Muitos homens mortos no caminho, mulheres levadas para o parque Kahuzi-Biega. A narrativa testemunha uma violência horrível: “Fui mantida como escrava sexual e abusada por três meses. Todos os dias, cinco a dez homens abusavam de cada uma de nós. Fizeram-nos comer o fubá e a carne dos homens mortos. Às vezes eles misturavam cabeças de pessoas com carne de animais. Este costumava ser o nosso alimento diário. Qualquer um que se recusasse a comê-lo era cortado em pedaços”. Até o dia em que Emelda conseguiu escapar ao buscar água no rio.
Emelda pôde ir para casa e receber tratamento. “Através da animação da Igreja tive que assumir e aceitar a minha situação. (…) Hoje vivo bem como uma mulher realizada que aceita o seu passado”.
Mas o relato não se detém no seu sofrimento pessoal, denuncia que toda a sua província “é um lugar de sofrimento e lágrimas”. E diante do Papa recorda as vítimas das cheias dos rios Mulongwe e Kavimvira em abril de 2020 “que perderam tudo devido à erosão selvagem”. 60 pessoas ficaram sob a lama das enchentes, 45 pessoas feridas, 3.500 casas destruídas, 7.700 famílias sem teto. “Os sobreviventes vivem em campos de desastre onde dividem uma tenda com 3 ou 4 famílias, ou seja, várias dezenas de pessoas. (…) A prostituição está crescendo nesses ambientes de vida”.
Mas isso não é tudo: devido às guerras entre diferentes grupos étnicos desde 2019, “nas terras altas dos territórios de Fizi, Mwenga/Itombwe e Uvira, mais de 346.000 pessoas foram deslocadas”. Ao Papa Francisco expressa a alegria e a gratidão de todas as “vítimas de atrocidades e outros desastres” por terem querido empreender este caminho e manifestar a sua proximidade. O gesto que faz é colocar algumas roupas dos homens armados sob a cruz “que ainda nos assustam”. E conclui: “Queremos um futuro diferente. Queremos deixar esse passado sombrio para trás e poder construir um belo futuro. Pedimos justiça e paz. Perdoemos aos nossos algozes tudo o que fizeram e peçamos ao Senhor a graça de uma convivência pacífica, humana e fraterna”.
Um gesto de reconciliação e um ato de compromisso
Após o discurso do Papa, as vítimas da violência que deram seu testemunho recitaram juntas um ato de compromisso com o qual desejam expressar seu desejo de ser um sinal de paz e reconciliação para seu país:
Senhor, nosso Deus, de quem recebemos nosso ser e a vida, hoje colocamos os instrumentos de nosso sofrimento sob a Cruz de Seu Filho.
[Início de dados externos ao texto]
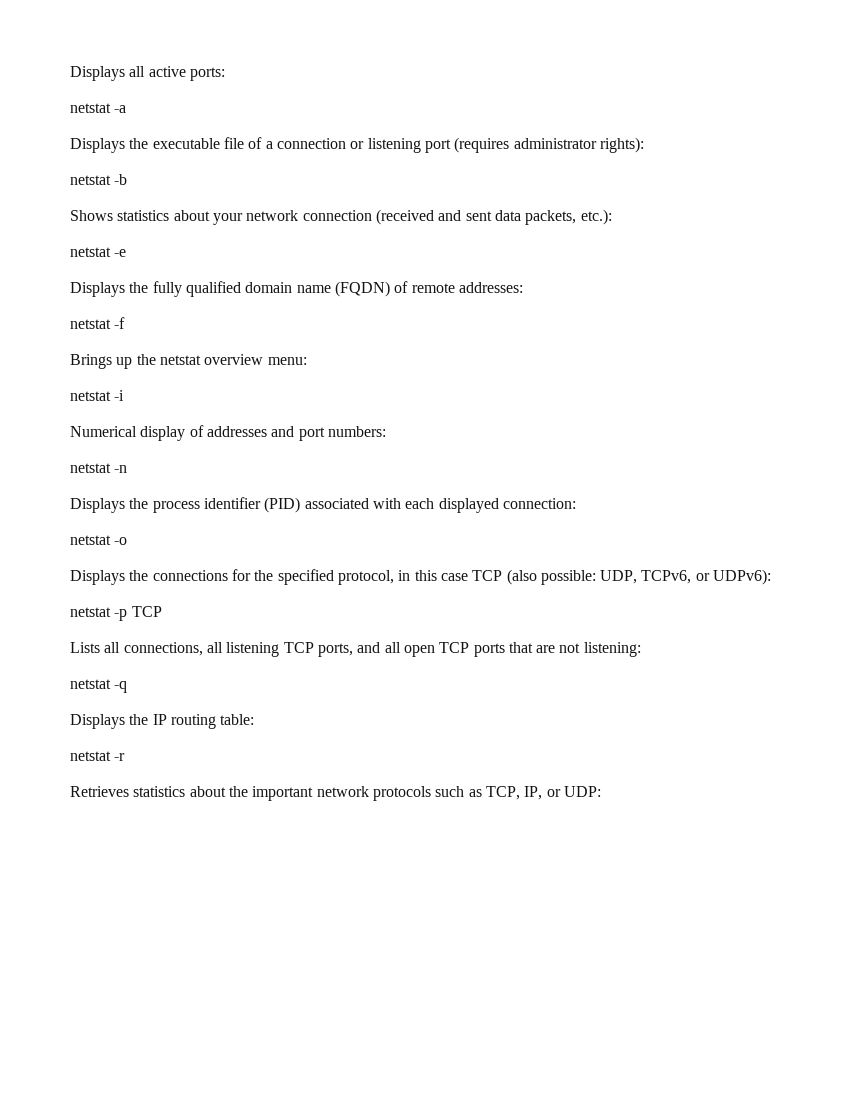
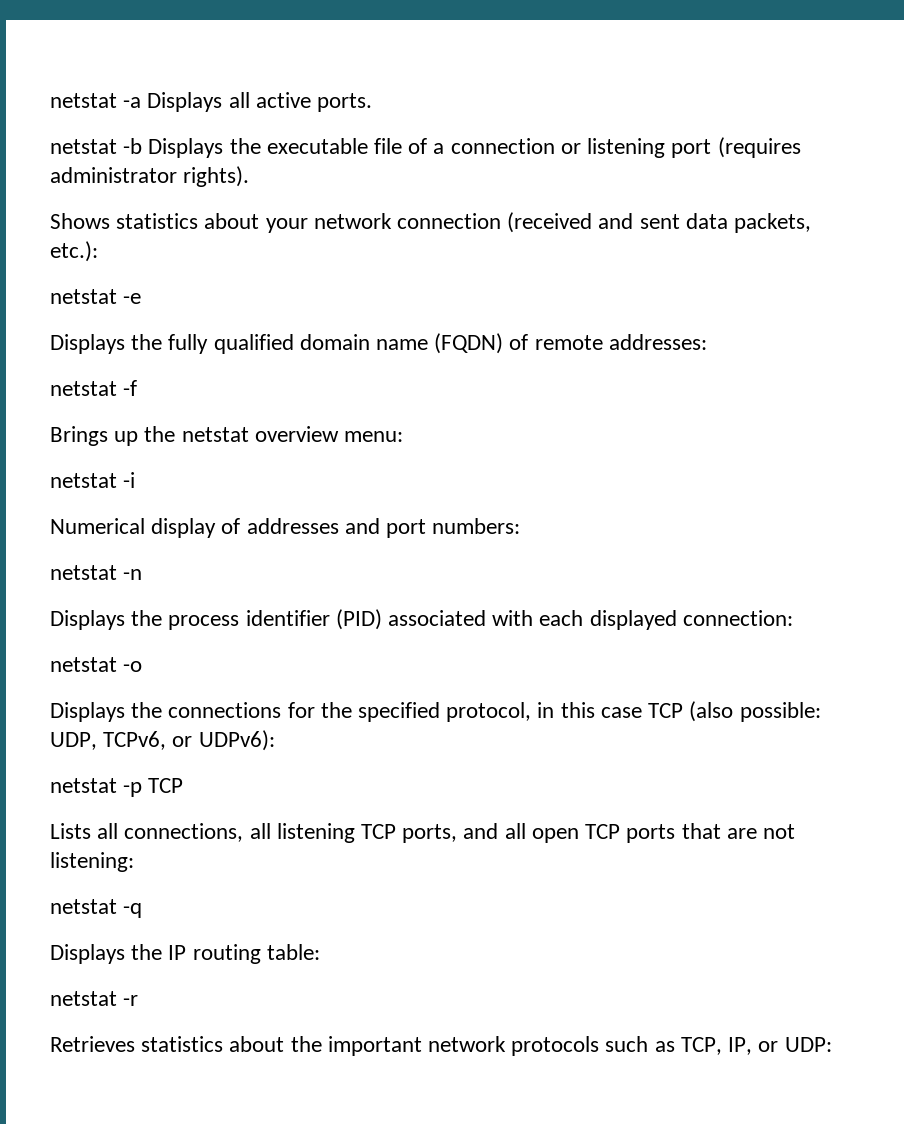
- Displays all active ports:
- netstat -a
- Displays the executable file of a connection or listening port (requires administrator rights):
- netstat -b
+ netstat -a Displays all active ports.
+ netstat -b Displays the executable file of a connection or listening port (requires administrator rights).

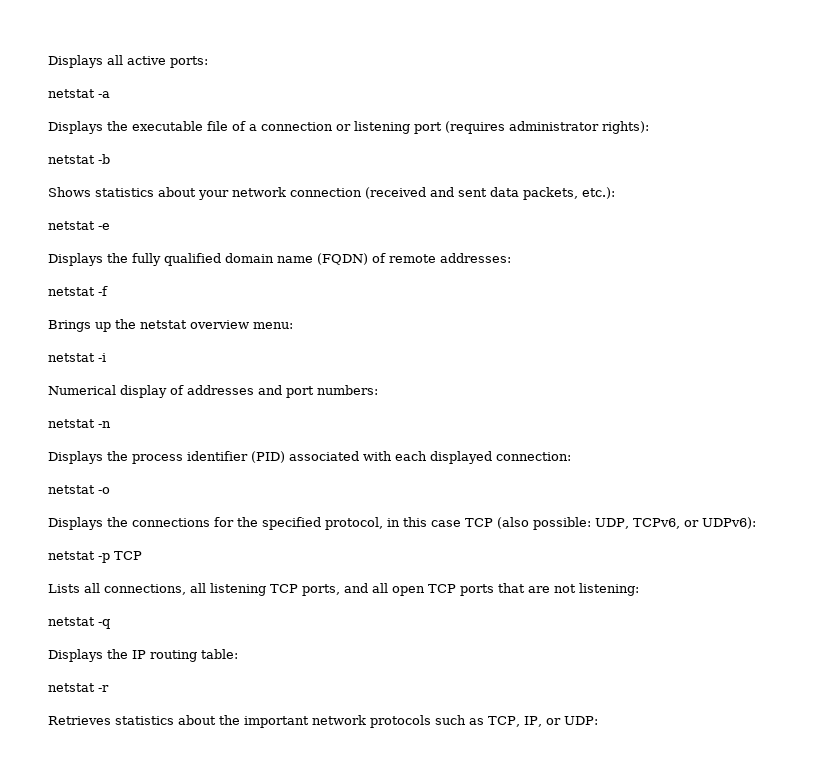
- netstat -a Displays all active ports.
- netstat -b Displays the executable file of a connection or listening port (requires administrator rights).
+ Displays all active ports:
+ netstat -a
+ Displays the executable file of a connection or listening port (requires administrator rights):
+ netstat -b

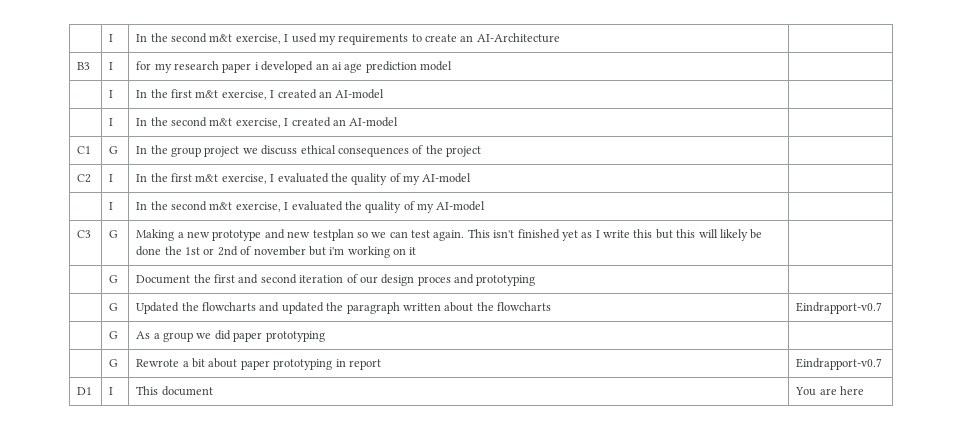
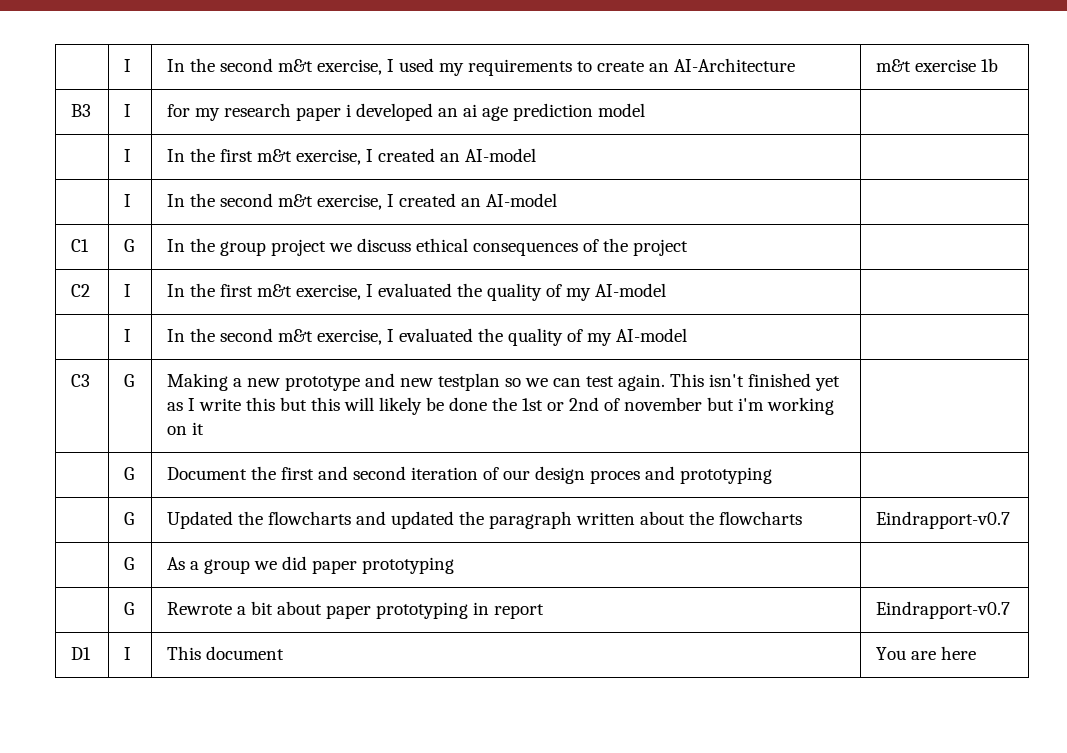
- | I | In the second m&t exercise, I used my requirements to create an AI-Architecture |
+ | I | In the second m&t exercise, I used my requirements to create an AI-Architecture | m&t exercise 1b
Prometemos perdoar uns aos outros e evitar qualquer caminho de guerra e conflito para resolver as diferenças. Pedimos-te, Pai, a tua graça, de fazer do nosso país um lugar de paz e alegria, de amor e paz onde todos se amam e convivem fraternalmente.
Por fim, pedem ao Senhor que os acompanhe sempre e ao Papa Francisco, que os abençoou no final do encontro, para reze por eles.